[Code change snippets]

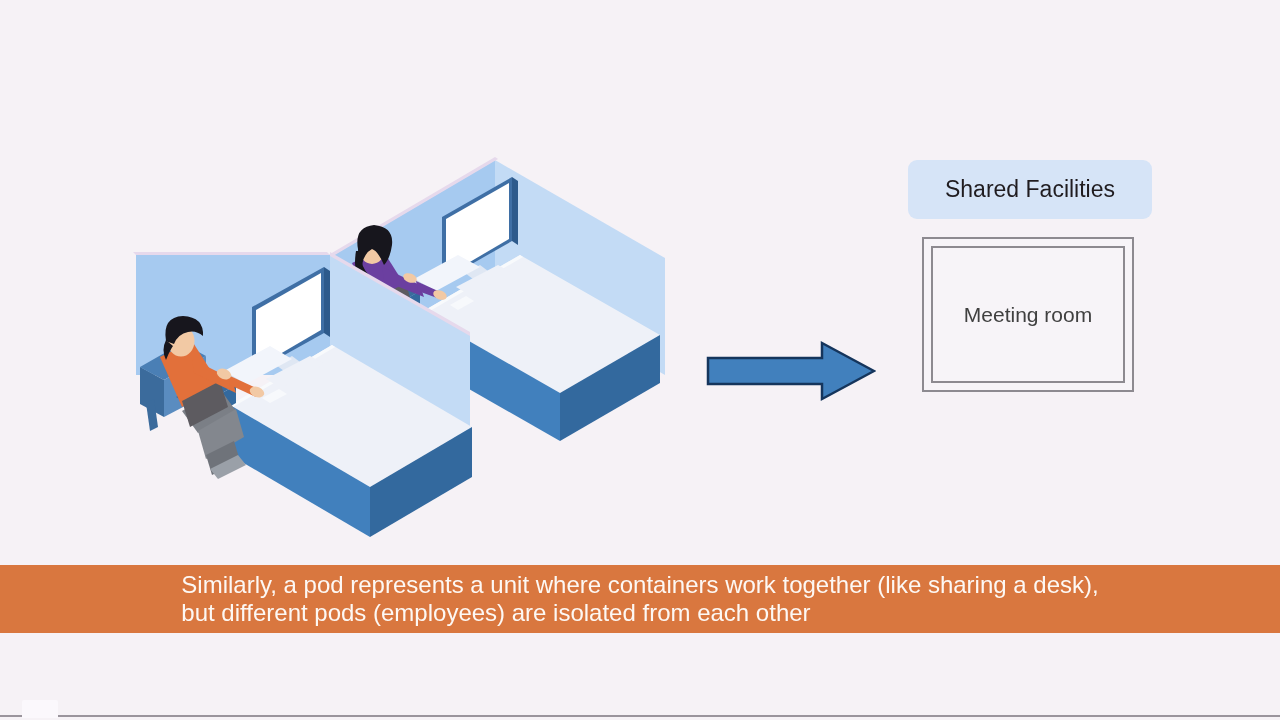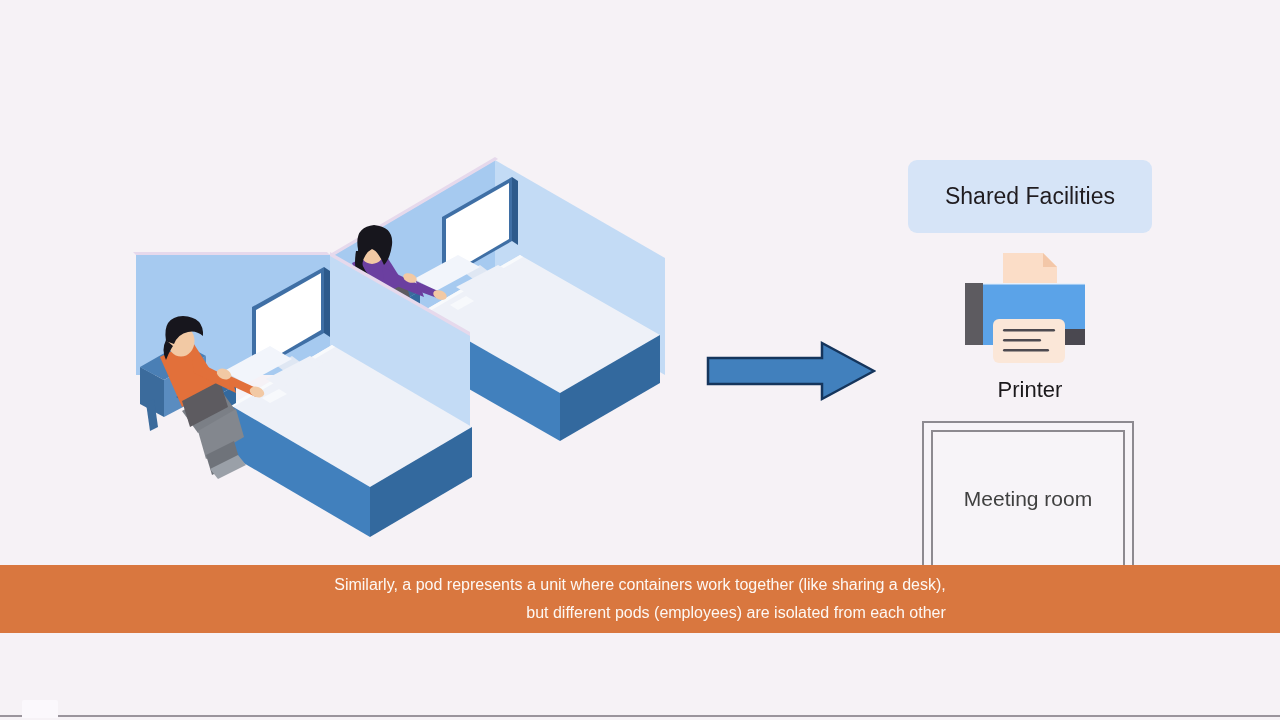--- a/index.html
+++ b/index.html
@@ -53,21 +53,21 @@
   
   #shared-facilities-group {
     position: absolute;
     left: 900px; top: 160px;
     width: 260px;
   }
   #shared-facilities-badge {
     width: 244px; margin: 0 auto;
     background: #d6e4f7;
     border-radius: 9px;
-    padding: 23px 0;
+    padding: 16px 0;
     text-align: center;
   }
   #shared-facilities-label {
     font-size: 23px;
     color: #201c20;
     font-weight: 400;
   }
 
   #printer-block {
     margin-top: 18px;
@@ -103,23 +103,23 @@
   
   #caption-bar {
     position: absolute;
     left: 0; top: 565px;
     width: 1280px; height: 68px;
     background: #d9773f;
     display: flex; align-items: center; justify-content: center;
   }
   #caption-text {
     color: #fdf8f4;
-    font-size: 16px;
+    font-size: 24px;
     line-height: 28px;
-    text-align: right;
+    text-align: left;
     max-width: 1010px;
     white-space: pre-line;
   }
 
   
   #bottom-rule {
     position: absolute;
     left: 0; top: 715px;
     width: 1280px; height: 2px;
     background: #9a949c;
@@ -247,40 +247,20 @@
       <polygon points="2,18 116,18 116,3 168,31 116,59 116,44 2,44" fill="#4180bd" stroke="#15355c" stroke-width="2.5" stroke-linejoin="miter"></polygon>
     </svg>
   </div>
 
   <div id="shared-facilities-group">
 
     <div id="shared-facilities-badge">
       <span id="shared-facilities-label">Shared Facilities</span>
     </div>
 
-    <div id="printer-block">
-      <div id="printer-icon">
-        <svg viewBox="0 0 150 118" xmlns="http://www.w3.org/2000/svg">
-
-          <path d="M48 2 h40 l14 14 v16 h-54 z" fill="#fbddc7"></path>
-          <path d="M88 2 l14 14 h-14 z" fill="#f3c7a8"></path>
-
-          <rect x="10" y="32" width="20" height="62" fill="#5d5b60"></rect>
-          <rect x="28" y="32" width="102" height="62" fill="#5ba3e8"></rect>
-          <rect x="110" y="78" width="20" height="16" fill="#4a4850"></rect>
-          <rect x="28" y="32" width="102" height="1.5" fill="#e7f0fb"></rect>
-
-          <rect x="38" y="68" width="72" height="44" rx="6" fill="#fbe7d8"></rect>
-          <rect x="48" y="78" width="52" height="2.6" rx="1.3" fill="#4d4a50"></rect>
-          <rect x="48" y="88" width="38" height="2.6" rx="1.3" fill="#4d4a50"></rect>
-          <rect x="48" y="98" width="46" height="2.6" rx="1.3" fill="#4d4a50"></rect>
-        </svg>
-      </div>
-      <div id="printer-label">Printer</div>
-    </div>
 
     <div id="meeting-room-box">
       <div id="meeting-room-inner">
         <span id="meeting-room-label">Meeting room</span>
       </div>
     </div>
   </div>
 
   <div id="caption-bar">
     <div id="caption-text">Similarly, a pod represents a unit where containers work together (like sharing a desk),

---

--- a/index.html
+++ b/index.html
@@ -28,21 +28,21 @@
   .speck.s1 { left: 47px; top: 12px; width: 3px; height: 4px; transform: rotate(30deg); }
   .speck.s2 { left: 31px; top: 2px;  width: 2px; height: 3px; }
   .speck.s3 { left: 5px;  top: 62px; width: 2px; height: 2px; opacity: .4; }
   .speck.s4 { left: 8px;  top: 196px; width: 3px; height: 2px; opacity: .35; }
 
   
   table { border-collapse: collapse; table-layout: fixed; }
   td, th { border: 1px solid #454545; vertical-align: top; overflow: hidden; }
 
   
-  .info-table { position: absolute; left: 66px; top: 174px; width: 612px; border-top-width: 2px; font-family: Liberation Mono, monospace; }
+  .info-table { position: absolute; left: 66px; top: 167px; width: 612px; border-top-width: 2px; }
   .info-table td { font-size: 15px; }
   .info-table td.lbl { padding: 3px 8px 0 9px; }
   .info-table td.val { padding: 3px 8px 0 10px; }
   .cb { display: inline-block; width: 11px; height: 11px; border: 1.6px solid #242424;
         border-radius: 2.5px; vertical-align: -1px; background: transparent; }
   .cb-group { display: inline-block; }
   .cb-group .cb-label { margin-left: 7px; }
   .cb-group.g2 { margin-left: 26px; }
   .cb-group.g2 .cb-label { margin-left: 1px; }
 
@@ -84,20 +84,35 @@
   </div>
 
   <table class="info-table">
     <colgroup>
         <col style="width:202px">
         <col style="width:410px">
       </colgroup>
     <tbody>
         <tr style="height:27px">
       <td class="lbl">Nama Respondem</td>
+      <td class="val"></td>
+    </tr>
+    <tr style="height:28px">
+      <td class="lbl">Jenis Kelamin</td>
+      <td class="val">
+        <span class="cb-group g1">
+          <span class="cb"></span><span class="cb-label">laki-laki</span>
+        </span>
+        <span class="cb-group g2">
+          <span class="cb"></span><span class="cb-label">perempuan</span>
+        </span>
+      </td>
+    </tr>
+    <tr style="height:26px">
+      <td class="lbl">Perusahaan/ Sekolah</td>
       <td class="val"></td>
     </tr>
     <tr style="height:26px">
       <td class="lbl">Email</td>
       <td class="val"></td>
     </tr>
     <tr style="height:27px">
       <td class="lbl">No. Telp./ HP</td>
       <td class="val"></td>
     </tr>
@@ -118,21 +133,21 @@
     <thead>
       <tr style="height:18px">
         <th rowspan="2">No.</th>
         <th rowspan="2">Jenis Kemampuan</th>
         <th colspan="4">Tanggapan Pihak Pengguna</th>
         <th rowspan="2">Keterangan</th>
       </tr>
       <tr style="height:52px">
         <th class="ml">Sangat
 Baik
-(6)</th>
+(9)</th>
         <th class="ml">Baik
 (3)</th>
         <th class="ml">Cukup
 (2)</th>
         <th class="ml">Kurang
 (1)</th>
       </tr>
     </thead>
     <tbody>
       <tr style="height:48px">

==

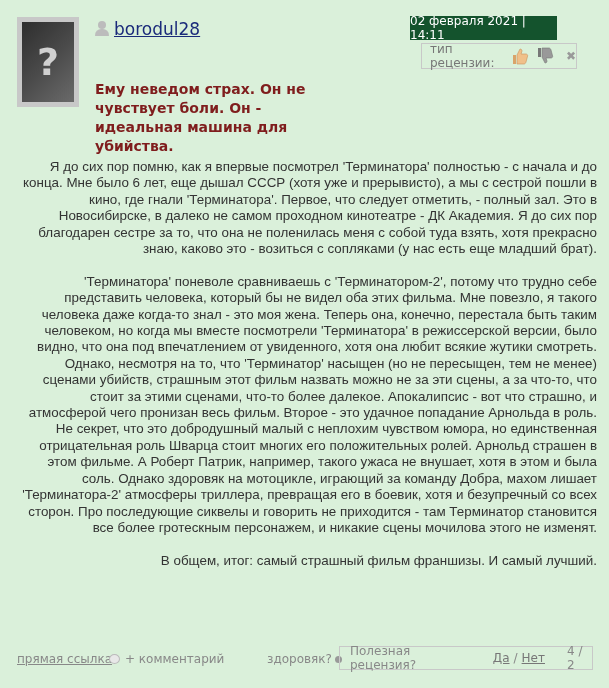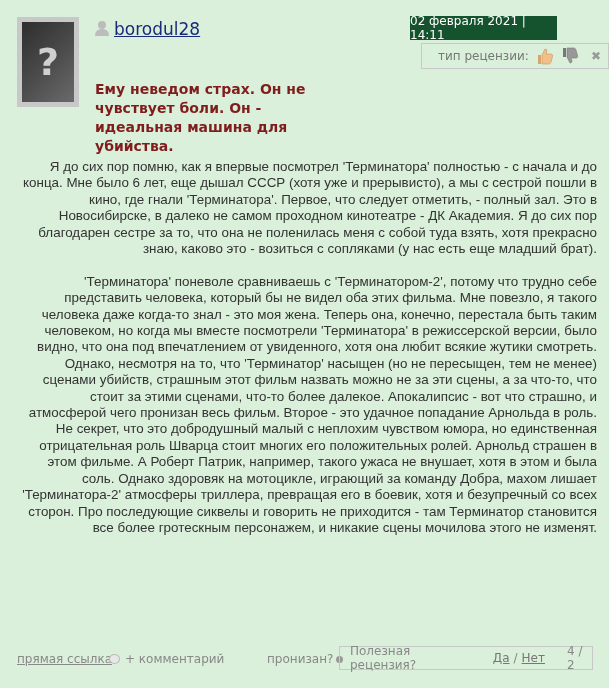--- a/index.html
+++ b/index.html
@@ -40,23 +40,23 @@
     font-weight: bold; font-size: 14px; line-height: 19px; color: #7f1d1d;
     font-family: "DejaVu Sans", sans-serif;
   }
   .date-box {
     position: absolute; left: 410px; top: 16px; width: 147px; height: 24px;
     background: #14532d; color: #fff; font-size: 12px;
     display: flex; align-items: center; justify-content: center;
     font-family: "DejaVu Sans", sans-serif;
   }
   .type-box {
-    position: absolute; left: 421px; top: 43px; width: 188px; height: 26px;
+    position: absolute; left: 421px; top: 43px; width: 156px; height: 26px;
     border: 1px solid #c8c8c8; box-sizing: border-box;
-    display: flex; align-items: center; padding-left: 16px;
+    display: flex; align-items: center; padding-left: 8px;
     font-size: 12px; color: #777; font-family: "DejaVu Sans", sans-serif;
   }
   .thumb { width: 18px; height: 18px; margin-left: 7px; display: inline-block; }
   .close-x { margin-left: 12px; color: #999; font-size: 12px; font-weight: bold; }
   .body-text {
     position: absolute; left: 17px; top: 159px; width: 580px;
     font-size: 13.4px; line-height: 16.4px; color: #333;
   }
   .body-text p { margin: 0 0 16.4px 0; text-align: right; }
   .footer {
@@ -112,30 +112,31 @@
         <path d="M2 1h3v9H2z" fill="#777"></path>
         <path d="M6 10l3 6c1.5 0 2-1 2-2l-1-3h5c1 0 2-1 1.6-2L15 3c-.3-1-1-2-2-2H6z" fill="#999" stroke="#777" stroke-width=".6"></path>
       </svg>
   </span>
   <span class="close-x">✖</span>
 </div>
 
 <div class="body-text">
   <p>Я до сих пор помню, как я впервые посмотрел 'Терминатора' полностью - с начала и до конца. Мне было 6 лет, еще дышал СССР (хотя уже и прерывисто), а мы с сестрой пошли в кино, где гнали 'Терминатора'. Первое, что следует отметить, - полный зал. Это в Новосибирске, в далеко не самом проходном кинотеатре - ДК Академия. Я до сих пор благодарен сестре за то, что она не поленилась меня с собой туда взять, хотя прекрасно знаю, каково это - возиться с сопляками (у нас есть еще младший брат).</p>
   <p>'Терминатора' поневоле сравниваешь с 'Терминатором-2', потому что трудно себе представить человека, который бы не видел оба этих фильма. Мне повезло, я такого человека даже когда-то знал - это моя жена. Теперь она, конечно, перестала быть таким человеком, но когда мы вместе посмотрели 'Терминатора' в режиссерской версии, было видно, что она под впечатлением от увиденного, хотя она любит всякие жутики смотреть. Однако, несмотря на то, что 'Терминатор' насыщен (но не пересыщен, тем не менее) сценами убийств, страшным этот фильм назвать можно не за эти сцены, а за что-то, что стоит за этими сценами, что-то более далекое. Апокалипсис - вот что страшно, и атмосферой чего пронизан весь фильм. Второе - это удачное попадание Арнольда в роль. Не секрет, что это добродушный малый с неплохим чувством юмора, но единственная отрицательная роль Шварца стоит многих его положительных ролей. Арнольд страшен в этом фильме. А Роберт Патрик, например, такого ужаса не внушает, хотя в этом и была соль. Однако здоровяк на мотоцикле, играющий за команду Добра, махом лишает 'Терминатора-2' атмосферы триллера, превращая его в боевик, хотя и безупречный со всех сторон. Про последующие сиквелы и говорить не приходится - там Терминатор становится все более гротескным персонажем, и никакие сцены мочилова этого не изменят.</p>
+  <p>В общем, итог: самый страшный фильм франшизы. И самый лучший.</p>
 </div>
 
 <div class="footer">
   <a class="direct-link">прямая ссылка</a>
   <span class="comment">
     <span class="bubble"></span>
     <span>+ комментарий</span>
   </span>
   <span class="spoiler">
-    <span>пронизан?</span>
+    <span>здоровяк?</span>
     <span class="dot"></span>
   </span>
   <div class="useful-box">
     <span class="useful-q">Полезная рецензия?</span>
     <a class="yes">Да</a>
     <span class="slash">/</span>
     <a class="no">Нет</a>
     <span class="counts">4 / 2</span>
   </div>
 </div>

• [Description of the task]:
Which lines of the data hold the string "size"? Return each of them.

• [Your response]:
     font-size: 23px;
-    font-size: 16px;
+    font-size: 24px;
   .info-table td { font-size: 15px; }
     font-weight: bold; font-size: 14px; line-height: 19px; color: #7f1d1d;
     background: #14532d; color: #fff; font-size: 12px;
     font-size: 12px; color: #777; font-family: "DejaVu Sans", sans-serif;
   .close-x { margin-left: 12px; color: #999; font-size: 12px; font-weight: bold; }
     font-size: 13.4px; line-height: 16.4px; color: #333;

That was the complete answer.